**Problem requirements:** Copy the data exactly. Images are to be left out.
=== Begin Enclosure ===
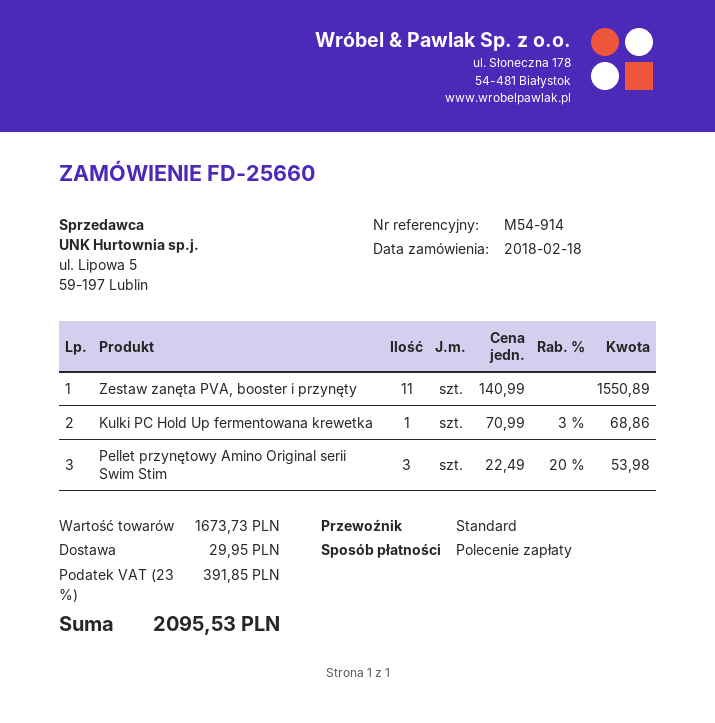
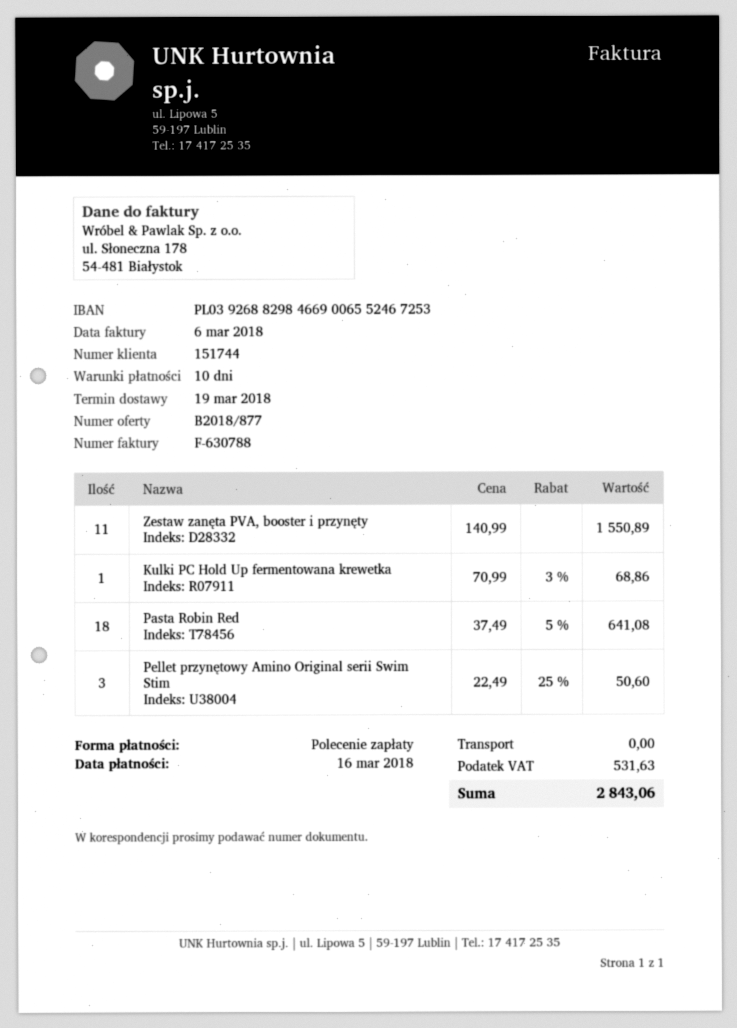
Pellet przynętowy Amino Original serii Swim Stim: 3 x 22.49 - 20% = 53.98 -> 3 x 22.49 - 25% = 50.60
Pasta Robin Red: none -> 18 x 37.49 - 5% = 641.08
shipping: 29.95 -> 0.00
tax: 391.85 -> 531.63
total: 2095.53 -> 2843.06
=== End Enclosure ===
**Your solution:**
Pellet przynętowy Amino Original serii Swim Stim: 3 x 22.49 - 20% = 53.98 -> 3 x 22.49 - 25% = 50.60
Pasta Robin Red: none -> 18 x 37.49 - 5% = 641.08
shipping: 29.95 -> 0.00
tax: 391.85 -> 531.63
total: 2095.53 -> 2843.06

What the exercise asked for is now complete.